The Asia Foundation menggandeng Pusat Pengembangan Sumberdaya Wanita (PPSW) menggelar pelatihan di 800 desa di delapan provinsi, yaitu Sulawesi Selatan, Nusa Tenggara Timur, Nusa Tenggara Barat, Jawa Tengah, Jawa Barat, Banten, Riau, dan Kalimantan Selatan. “Kami ingin program seperti ini sampai ke desa-desa. Selama ini belum ada yang sampai ke desa,” tutur Jojor Sri Rezeki Tobing, Program Officer The Asia Foundation, Kamis, 9 September lalu.
Menurut Fitriani Sunarto, Manajer Program PPSW, pelatihan yang mereka gelar menyasar masyarakat desa karena banyak UMKM Indonesia justru menjual produk impor. Adapun produk lokal menghadapi keterbatasan distribusi untuk sampai ke pasar. “Program ini mendukung masyarakat lokal bisa mengolah sumber daya alamnya dan menembus pasar,” kata Fitri di hari yang sama.
Upaya melatih masyarakat desa menggunakan instrumen ekonomi digital, yaitu Internet, tersebut memang cenderung masih pada tahap dasar. Misalnya, peserta dilatih membuat akun e-mail dan memanfaatkan media sosial untuk berdagang, juga diberi kisi-kisi berniaga di lokapasar.
MELAJU TAPI TAK MERATA
PENETRASI Internet di Indonesia melonjak tajam sedekade terakhir. Namun kajian Bank Dunia berjudul “Beyond Unicorns: Harnessing Digital Technologies for Inclusion in Indonesia” mencatat sejumlah permasalahan. Hampir separuh penduduk usia dewasa belum terhubung dengan Internet. Selain itu, penetrasi Internet tak merata. Proporsi penduduk dewasa di perkotaan, misalnya, jauh lebih tinggi dibanding masyarakat perdesaan. Walhasil, kue ekonomi digital yang terus mengembang ditengarai belum dinikmati oleh seluruh populasi.

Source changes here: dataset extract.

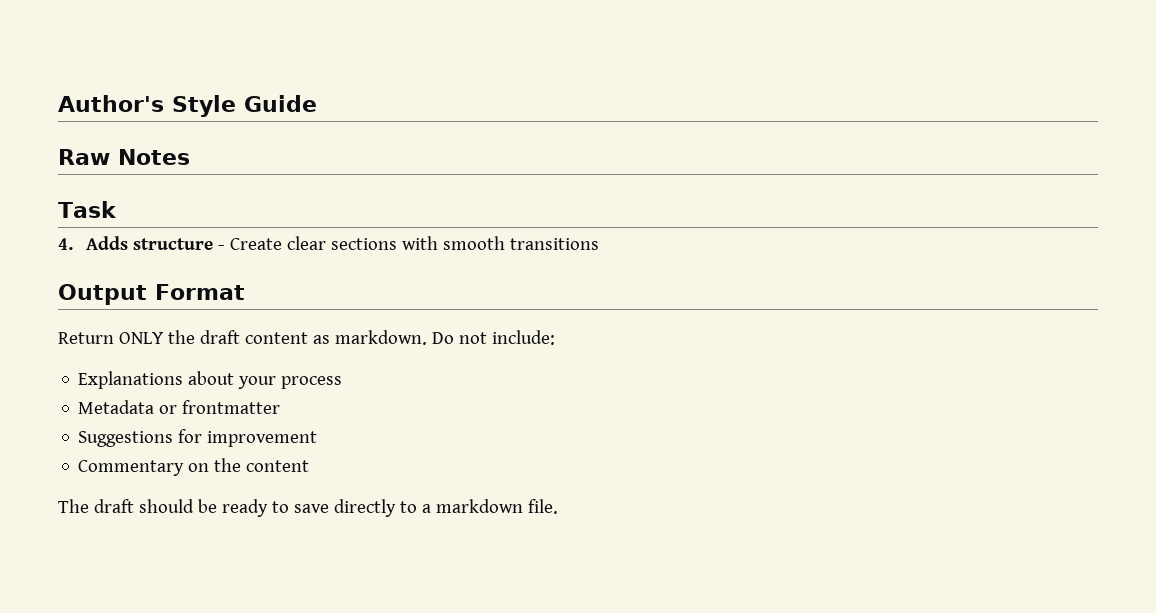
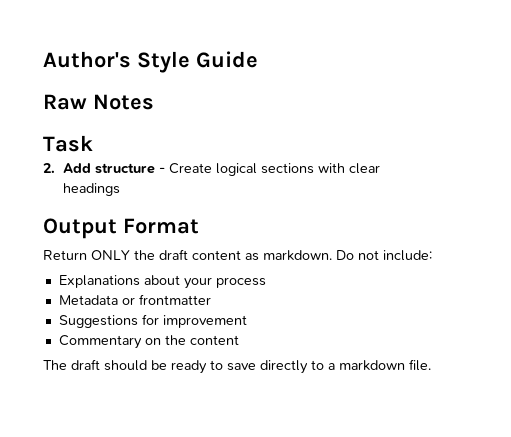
- 4. Adds structure - Create clear sections with smooth transitions
+ 2. Add structure - Create logical sections with clear headings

Pelatihan dasar itu, menurut Fitri, sudah lebih dari cukup untuk menaikkan level masyarakat desa dari sebelumnya cenderung menggunakan Internet untuk bersenang-senang menjadi berkegiatan produktif. “Kalau dikatakan mereka berani memulai usaha setelah ikut pelatihan, saya percaya 50 persen dari mereka yang ikut sudah memulainya atau minimal mencari pekerjaan secara online,” ucap Fitri.
Salah satu yang menikmati pelatihan ini adalah bisnis emping melinjo bermerek Keceprek Ratu, usaha pembuatan hingga pemasaran keceprek alias emping yang digagas Rini Chanifah, 29 tahun. Rini adalah relawan PPSW tingkat desa yang melatih puluhan warga Desa Cikedal, Pandeglang, Banten, salah satu wilayah penerima manfaat program Google.
Setelah melatih warga desa, Rini mengajak dua peserta pelatihan mengembangkan emping melinjo yang sudah menjadi trademark desa itu agar bisa masuk ke dua pasar online sekaligus, Tokopedia dan Shopee. Di pasar daring itu, Keceprek Ratu dengan varian rasa Cabe Ijo kemasan 250 gram dihargai Rp 20 ribu—belum mencakup ongkos kirim. “Sebelumnya perajin keceprek di sini memasarkan dari pintu ke pintu,” ujar Rini, Jumat, 1 Oktober lalu. “Sering juga disetor ke tengkulak untuk jadi oleh-oleh khas Pandeglang.”
Rini memulai Keceprek Ratu pada pertengahan 2019. Kini, setelah masuk ke pasar online sejak 2020, perusahaan kecil-kecilan itu telah melibatkan 20 orang. Sepuluh orang menjadi perajin keceprek, sisanya di bagian pemasaran.
Selain Google, Tokopedia menggelar program pelatihan bagi para pelaku UMKM agar mereka bisa menembus pasar online. Tokopedia antara lain menggelar kerja sama dengan Migrant Care untuk melatih buruh migran yang baru pulang dari luar negeri membuka usaha.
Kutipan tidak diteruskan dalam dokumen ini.